Directions for this task = Scan the entries for lines with the word "stats", then copy those lines.

Material for this exercise =
++++

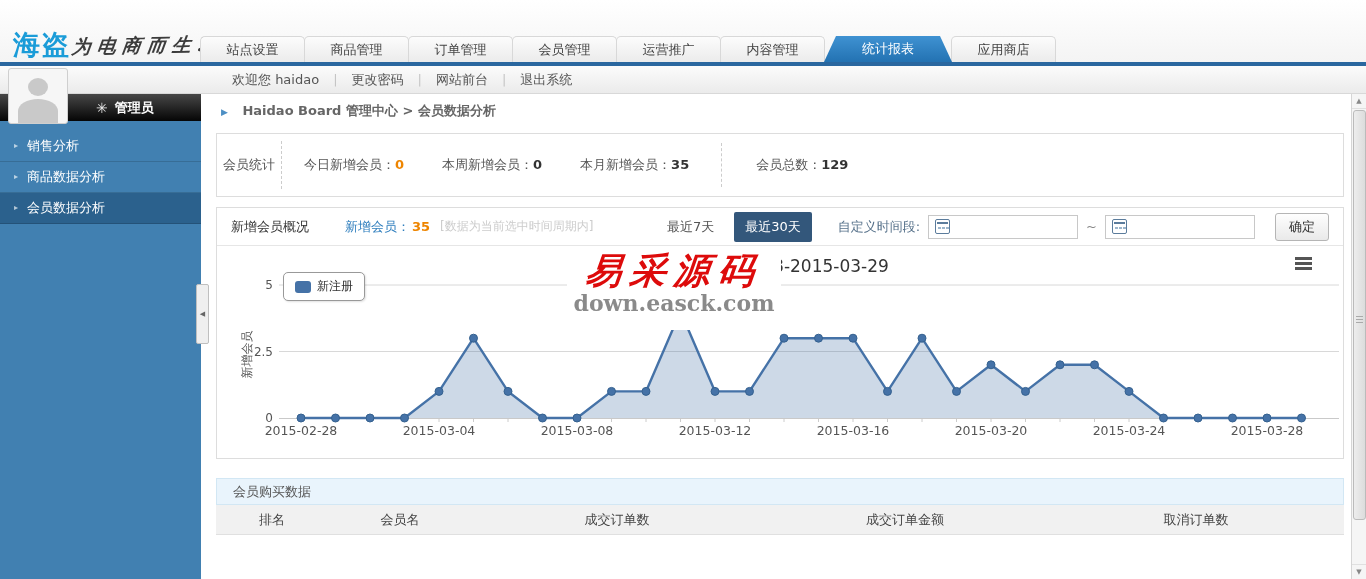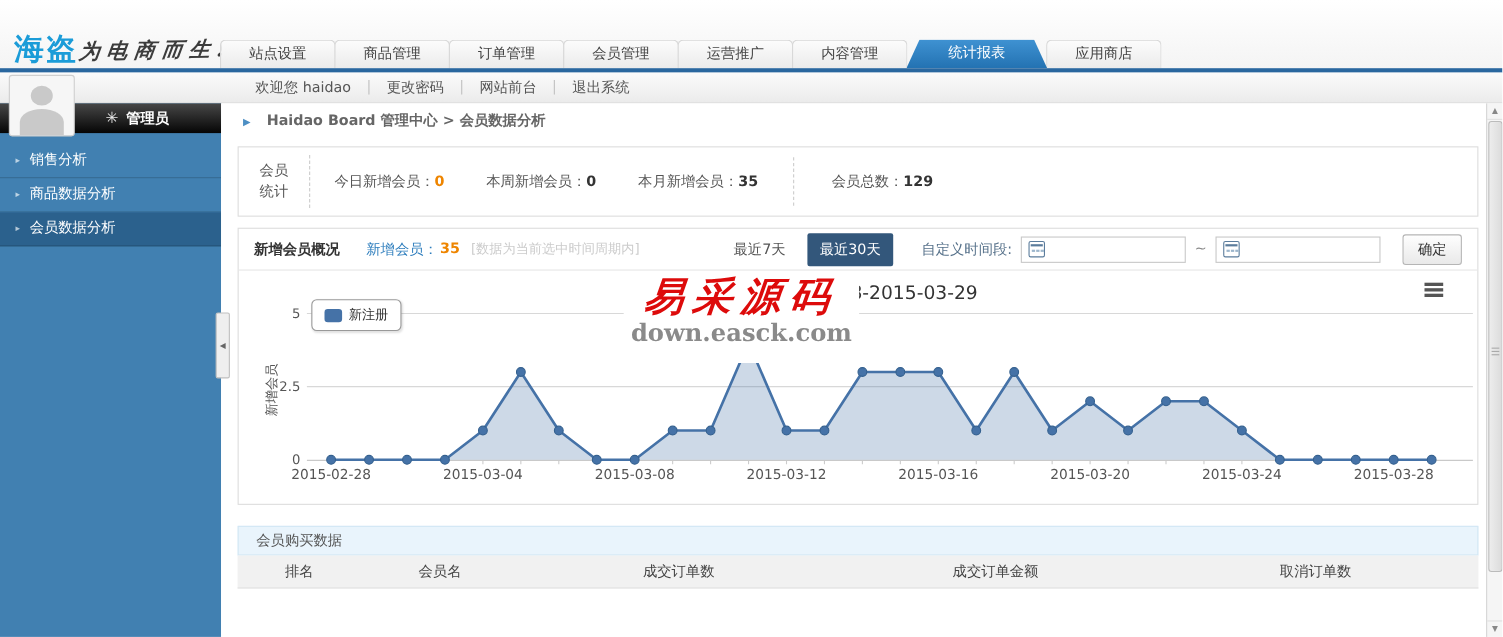--- a/index.html
+++ b/index.html
@@ -62,7 +62,7 @@
   
   #stats{position:absolute;left:15px;top:39px;width:1128px;height:64px;border:1px solid #ddd;box-sizing:border-box;
          display:flex;align-items:center;}
-  #stats-title{width:64px;align-self:stretch;display:flex;flex-direction:column;align-items:center;justify-content:center;
+  #stats-title{width:64px;align-self:stretch;display:flex;align-items:center;justify-content:center;
                color:#555;line-height:1.5;border-right:1px dashed #ccc;margin:7px 0;}
   .stat{margin-left:30px;color:#555;white-space:nowrap;}
   .stat .num{color:#333;font-weight:bold;}

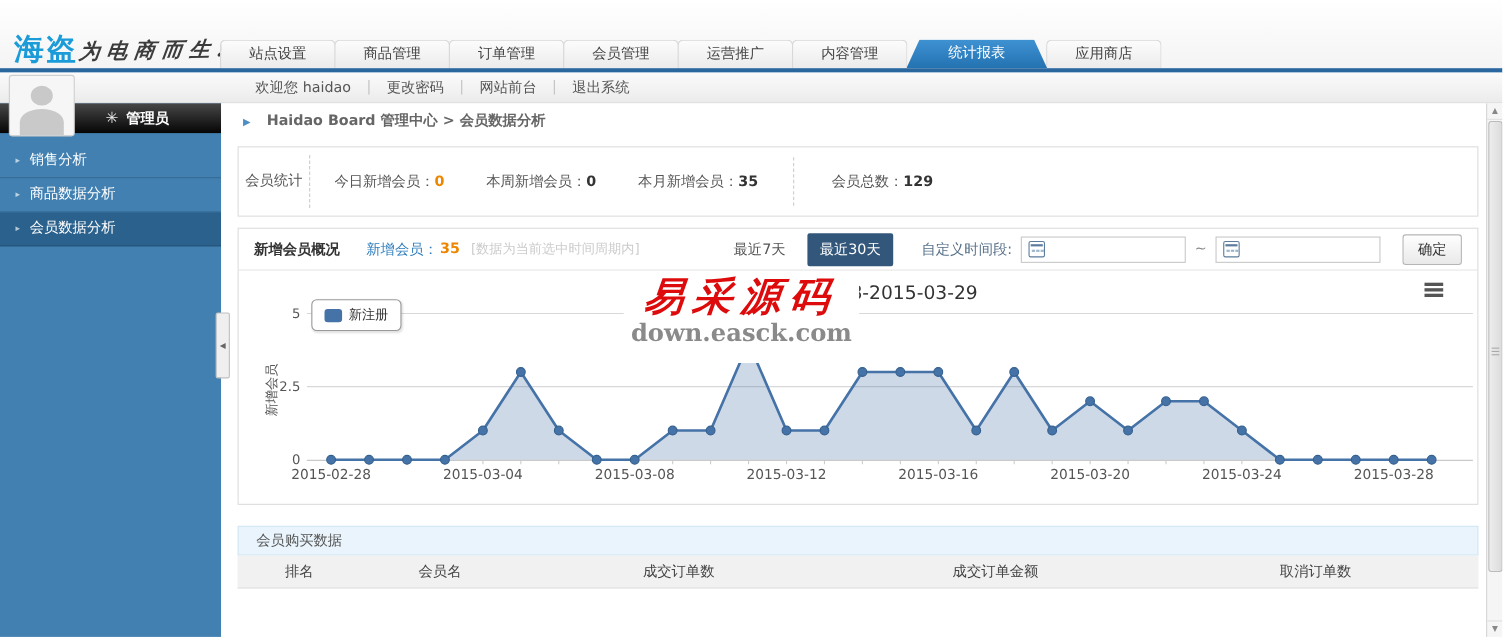--- a/index.html
+++ b/index.html
@@ -73,7 +73,7 @@
   
   #chartpanel{position:absolute;left:15px;top:113px;width:1128px;height:252px;border:1px solid #ddd;box-sizing:border-box;}
   #controls{height:37px;border-bottom:1px solid #e6e6e6;display:flex;align-items:center;padding:0 14px;}
-  #ctl-title{font-weight:bold;color:#333;}
+  #ctl-title{font-weight:normal;color:#333;}
   #ctl-new-label{margin-left:24px;color:#2d7dbd;}
   #ctl-new-value{color:#ee8500;font-weight:bold;margin-left:2px;}
   #ctl-hint{margin-left:10px;color:#ccc;font-size:12px;}

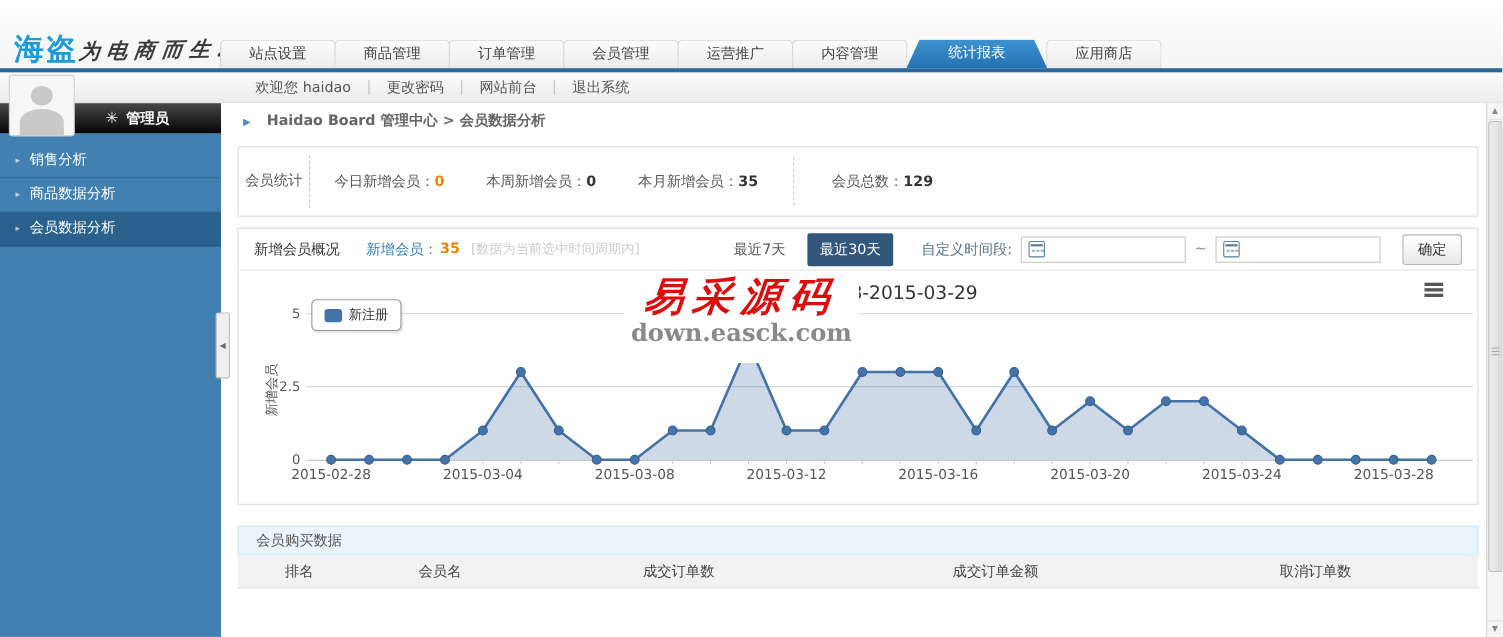--- a/index.html
+++ b/index.html
@@ -74,7 +74,7 @@
   #chartpanel{position:absolute;left:15px;top:113px;width:1128px;height:252px;border:1px solid #ddd;box-sizing:border-box;}
   #controls{height:37px;border-bottom:1px solid #e6e6e6;display:flex;align-items:center;padding:0 14px;}
   #ctl-title{font-weight:normal;color:#333;}
-  #ctl-new-label{margin-left:24px;color:#2d7dbd;}
+  #ctl-new-label{margin-left:36px;color:#2d7dbd;}
   #ctl-new-value{color:#ee8500;font-weight:bold;margin-left:2px;}
   #ctl-hint{margin-left:10px;color:#ccc;font-size:12px;}
   #ctl-spacer{flex:1;}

++++

The completed task =
   #stats{position:absolute;left:15px;top:39px;width:1128px;height:64px;border:1px solid #ddd;box-sizing:border-box;
-  #stats-title{width:64px;align-self:stretch;display:flex;flex-direction:column;align-items:center;justify-content:center;
+  #stats-title{width:64px;align-self:stretch;display:flex;align-items:center;justify-content:center;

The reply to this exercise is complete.